-- Task directions --
Up through the line that contains "[963,1663,982,1678] [110,1695,976,1715] 1.", retype the entries exactly, beginning at the very first line.

(Modification records)
_ _ _

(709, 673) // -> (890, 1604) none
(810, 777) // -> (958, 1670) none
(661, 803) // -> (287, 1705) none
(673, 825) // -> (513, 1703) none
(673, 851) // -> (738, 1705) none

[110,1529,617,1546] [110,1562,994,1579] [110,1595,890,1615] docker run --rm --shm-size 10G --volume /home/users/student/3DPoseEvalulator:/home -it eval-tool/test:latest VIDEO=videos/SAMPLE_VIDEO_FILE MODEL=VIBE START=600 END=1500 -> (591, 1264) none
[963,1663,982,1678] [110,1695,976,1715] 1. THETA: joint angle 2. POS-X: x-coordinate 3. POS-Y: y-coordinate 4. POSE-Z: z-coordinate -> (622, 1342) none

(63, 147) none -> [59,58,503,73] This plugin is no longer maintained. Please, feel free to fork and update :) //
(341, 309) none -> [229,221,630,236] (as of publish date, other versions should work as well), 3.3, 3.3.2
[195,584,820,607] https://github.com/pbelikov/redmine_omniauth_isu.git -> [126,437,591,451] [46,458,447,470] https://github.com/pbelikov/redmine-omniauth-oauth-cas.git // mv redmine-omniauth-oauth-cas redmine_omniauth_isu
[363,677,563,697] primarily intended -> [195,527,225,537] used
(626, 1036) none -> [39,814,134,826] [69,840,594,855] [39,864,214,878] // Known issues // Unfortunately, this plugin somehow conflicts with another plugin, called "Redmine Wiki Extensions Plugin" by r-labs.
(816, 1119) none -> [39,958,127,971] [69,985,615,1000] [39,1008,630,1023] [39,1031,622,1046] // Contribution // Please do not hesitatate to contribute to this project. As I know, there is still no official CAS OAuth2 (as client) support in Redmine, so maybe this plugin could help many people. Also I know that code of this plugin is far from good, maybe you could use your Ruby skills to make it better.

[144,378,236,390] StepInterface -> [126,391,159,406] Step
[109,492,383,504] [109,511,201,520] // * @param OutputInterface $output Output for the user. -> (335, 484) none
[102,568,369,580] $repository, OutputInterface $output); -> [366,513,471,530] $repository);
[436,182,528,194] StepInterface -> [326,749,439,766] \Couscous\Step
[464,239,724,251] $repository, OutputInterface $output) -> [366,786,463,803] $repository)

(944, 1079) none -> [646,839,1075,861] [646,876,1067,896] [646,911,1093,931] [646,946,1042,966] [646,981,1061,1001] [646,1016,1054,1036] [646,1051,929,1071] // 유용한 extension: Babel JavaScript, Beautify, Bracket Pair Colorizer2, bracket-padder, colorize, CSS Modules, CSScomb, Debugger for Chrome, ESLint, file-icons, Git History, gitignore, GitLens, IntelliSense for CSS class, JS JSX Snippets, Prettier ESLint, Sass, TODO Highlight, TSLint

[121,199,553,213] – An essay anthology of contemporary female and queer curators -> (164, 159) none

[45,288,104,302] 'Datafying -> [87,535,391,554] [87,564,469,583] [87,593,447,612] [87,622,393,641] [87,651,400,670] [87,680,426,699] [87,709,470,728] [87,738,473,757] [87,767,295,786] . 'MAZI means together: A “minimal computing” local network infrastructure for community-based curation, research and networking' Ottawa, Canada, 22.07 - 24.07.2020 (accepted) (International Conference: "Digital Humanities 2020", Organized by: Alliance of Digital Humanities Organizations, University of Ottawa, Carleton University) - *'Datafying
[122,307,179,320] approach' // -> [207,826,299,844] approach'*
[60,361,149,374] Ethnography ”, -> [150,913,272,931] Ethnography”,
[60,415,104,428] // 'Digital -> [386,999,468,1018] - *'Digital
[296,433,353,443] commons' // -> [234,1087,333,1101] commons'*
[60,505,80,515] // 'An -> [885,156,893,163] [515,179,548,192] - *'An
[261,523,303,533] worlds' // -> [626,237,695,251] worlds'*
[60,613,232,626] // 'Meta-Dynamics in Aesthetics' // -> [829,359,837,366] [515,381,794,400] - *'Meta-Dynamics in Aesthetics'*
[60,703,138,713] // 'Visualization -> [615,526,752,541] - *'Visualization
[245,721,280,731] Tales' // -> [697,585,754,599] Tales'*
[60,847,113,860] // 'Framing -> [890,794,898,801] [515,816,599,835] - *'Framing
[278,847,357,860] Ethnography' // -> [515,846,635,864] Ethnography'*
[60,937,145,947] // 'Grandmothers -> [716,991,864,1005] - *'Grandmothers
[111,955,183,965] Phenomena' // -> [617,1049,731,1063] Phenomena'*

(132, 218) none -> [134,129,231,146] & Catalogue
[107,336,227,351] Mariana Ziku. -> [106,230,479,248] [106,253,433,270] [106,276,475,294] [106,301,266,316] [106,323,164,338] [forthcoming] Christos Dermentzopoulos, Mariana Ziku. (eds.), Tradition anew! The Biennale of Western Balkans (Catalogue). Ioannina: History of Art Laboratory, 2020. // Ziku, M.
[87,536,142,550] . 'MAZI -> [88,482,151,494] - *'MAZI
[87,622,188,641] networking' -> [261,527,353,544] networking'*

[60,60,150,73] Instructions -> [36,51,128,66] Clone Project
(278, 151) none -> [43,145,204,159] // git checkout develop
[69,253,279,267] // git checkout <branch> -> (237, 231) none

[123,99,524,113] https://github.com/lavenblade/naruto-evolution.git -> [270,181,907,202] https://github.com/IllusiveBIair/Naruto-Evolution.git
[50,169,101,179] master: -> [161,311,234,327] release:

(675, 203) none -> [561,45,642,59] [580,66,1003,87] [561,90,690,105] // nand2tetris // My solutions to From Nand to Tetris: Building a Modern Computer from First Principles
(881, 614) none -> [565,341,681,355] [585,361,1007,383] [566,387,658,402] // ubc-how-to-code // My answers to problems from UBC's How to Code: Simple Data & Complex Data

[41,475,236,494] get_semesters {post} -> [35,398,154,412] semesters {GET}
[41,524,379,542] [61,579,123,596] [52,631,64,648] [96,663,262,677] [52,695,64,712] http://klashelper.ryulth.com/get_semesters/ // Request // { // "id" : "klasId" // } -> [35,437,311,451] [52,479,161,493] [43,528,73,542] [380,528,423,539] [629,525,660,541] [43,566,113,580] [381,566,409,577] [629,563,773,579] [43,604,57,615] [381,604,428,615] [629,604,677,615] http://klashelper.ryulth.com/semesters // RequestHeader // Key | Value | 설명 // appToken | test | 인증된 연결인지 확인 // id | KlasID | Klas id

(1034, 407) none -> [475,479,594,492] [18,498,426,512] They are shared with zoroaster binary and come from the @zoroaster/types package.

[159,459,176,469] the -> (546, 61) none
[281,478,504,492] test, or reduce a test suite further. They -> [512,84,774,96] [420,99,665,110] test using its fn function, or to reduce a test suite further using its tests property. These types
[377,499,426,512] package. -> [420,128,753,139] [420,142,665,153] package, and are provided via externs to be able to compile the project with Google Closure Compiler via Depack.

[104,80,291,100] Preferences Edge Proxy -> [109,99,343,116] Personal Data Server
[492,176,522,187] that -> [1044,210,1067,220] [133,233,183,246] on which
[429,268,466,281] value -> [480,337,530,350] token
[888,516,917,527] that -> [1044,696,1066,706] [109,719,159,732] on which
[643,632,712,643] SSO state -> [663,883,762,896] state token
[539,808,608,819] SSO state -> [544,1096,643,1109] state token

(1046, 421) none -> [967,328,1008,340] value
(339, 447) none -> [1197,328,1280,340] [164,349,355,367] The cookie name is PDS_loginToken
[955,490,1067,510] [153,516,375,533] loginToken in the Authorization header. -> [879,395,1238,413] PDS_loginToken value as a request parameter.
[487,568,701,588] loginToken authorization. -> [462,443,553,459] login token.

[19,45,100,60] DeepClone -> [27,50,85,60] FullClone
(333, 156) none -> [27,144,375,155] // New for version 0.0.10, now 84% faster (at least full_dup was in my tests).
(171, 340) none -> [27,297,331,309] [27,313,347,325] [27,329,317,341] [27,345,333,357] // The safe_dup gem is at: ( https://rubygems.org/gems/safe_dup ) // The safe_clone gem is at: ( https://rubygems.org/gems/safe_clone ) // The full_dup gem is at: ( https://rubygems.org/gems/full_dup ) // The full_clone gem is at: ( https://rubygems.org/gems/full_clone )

_ _ _

-- Reply to the exercise --
(709, 673) // -> (890, 1604) none
(810, 777) // -> (958, 1670) none
(661, 803) // -> (287, 1705) none
(673, 825) // -> (513, 1703) none
(673, 851) // -> (738, 1705) none

[110,1529,617,1546] [110,1562,994,1579] [110,1595,890,1615] docker run --rm --shm-size 10G --volume /home/users/student/3DPoseEvalulator:/home -it eval-tool/test:latest VIDEO=videos/SAMPLE_VIDEO_FILE MODEL=VIBE START=600 END=1500 -> (591, 1264) none
[963,1663,982,1678] [110,1695,976,1715] 1. THETA: joint angle 2. POS-X: x-coordinate 3. POS-Y: y-coordinate 4. POSE-Z: z-coordinate -> (622, 1342) none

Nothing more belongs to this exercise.